# Exercise: practice SQLAlchemy 🧪

Let's configure our first RDS instance on AWS and then use SQLAlchemy to write into our remote database and make some SQL queries!

1. Follow the instructions/videos from yesterday (M03-D03/04-Amazon-RDS.ipynb) to create your own RDS instance on AWS 
2. Download <a href="https://www.pgadmin.org/download/" target="_blank">PGAdmin</a> and configure it to access your remote database

If you get stuck at some step, don't hesitate to ask for help to your classmates, your teacher or your TA 🤗.

**Before continuing, please execute the cell below, this will install a package that is required to access your remote database from this notebook:**

In [2]:
from box import Box
import yaml # Only required for different loaders
import pandas as pd

In [2]:
#!pip install psycopg2-binary

## Upload configuration file

In [3]:
conf = Box.from_yaml(filename="./config.yaml")

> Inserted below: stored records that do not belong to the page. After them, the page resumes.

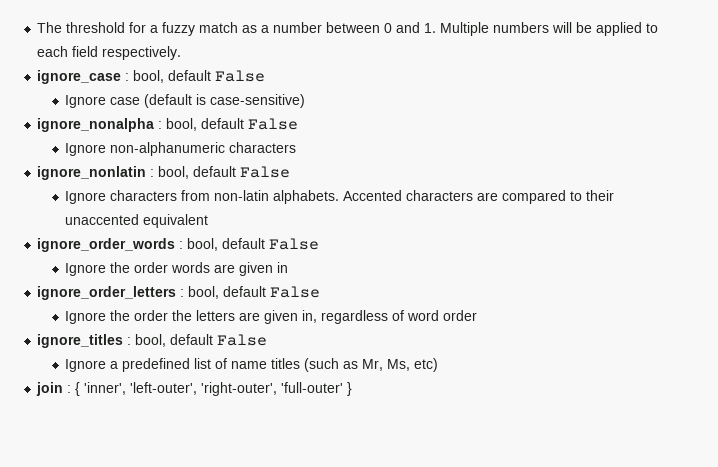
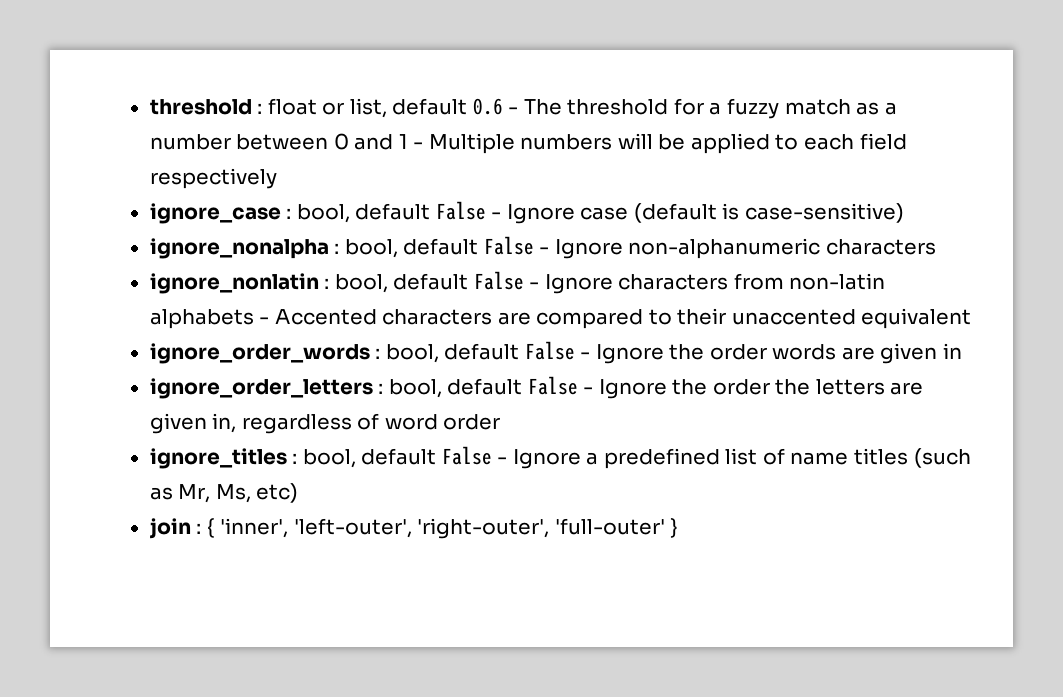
(37, 27) none -> [149,98,519,118] threshold : float or list, default 0.6 -
[424,23,437,33] 1. -> [398,134,424,149] 1 -
[102,46,182,60] respectively. -> [149,168,277,189] respectively
(266, 76) // -> [491,212,502,219] -
(299, 124) // -> [539,247,550,254] -
(291, 172) // -> [529,282,540,289] -
[273,190,340,204] alphabets. -> [149,309,270,329] alphabets -
(320, 244) // -> [580,352,591,359] -
(321, 292) // -> [583,387,594,394] -
(268, 340) // -> [497,457,508,464] -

## 3. Create an sqlalchemy engine that is connected to your AWS RDS instance

In [4]:
from sqlalchemy import create_engine

In [5]:
engine = create_engine(f'postgresql+psycopg2://{conf.userRDS}:{conf.mdp}@{conf.endpoint}')

In [6]:
from sqlalchemy.ext.declarative import declarative_base
Base = declarative_base()

4. Create a new table named `customers` in your remote database and insert the following data :

| id | name       | country        | job        | age |
|----|------------|----------------|------------|-----|
| 1  | Sauerkraut | Germany        | engineer   | 37  |
| 2  | Jones      | United Kingdom | journalist | 52  |
| 3  | Dupont     | France         | dancer     | 25  |

Optionnal: Use PGAdmin to check that the table has been created without any mistake

In [8]:
# Create table here
from sqlalchemy import Column, Integer, String , Float 

class Customer2(Base):
    __tablename__ = "customers_2"

    id = Column(Integer, primary_key=True)
    name = Column(String)
    country = Column(String)
    job = Column(String)
    age = Column(Integer)

    def __repr__(self):
        return "<Customers(name='{}', country='{}', job='{}, age={} ')>".format(self.name, self.country, self.job, self.age)

In [9]:
Base.metadata.create_all(engine)

In [10]:
# Create instances of Customer
customer_1 = Customer2(id=2, name='Berrettini', country='Italy', job="tenis man", age=25)

# Access Full row 
print(customer_1)

# Access ed_user name 
name = customer_1.name
print(f"name: {name}")

# Access ed_user nickname
country = customer_1.country 
print(f"country: {country}")

<Customers(name='Berrettini', country='Italy', job='tenis man, age=25 ')>
name: Berrettini
country: Italy


In [11]:
# Initialize a sessionmaker 
from sqlalchemy.orm import sessionmaker 
Session = sessionmaker(bind=engine)

# Instanciate Session 
session = Session()

In [12]:
# Add values to db 
session.add(customer_1)

# Commit the results 
session.commit()

5. Execute the cell below to download the famous iris dataset:

In [13]:
species = {0:'setosa', 1: 'versicolor', 2: 'virginica'}

In [16]:
from sklearn import datasets
iris_df, targets = datasets.load_iris(return_X_y=True, as_frame=True)

In [17]:
iris_df["species"] = targets

In [18]:
iris_df.species = iris_df.species.apply(lambda x: species[x])

In [19]:
iris_df.columns = ["sepal_length_cm", "sepal_width_cm", "petal_length_cm", "petal_width_cm", "species"]

In [20]:
iris_df.head(5)

Unnamed: 0,sepal_length_cm,sepal_width_cm,petal_length_cm,petal_width_cm,species
0,5.1,3.5,1.4,0.2,setosa
1,4.9,3.0,1.4,0.2,setosa
2,4.7,3.2,1.3,0.2,setosa
3,4.6,3.1,1.5,0.2,setosa
4,5.0,3.6,1.4,0.2,setosa


In [21]:
class Iris(Base):
    __tablename__ = "iris_2"

    id = Column(Integer, primary_key=True)
    sepal_length_cm = Column(Float)
    sepal_width_cm = Column(Float)
    petal_length_cm = Column(Float)
    petal_width_cm = Column(Float)
    species = Column(String)

    def __repr__(self):
        return "<Iris(sepal_length_cm='{}', sepal_width_cm='{}', petal_length_cm='{}, petal_width_cm={} ')>".format(self.sepal_length_cm, self.sepal_width_cm, self.petal_length_cm, self.petal_width_cm)

In [22]:
Base.metadata.create_all(engine)

6. Create a table in your remote database containing the information of the dataset:

In [23]:
# Add values to db 
iris_df.to_sql(name="iris_2", con=engine, if_exists='append', index=True, index_label='id')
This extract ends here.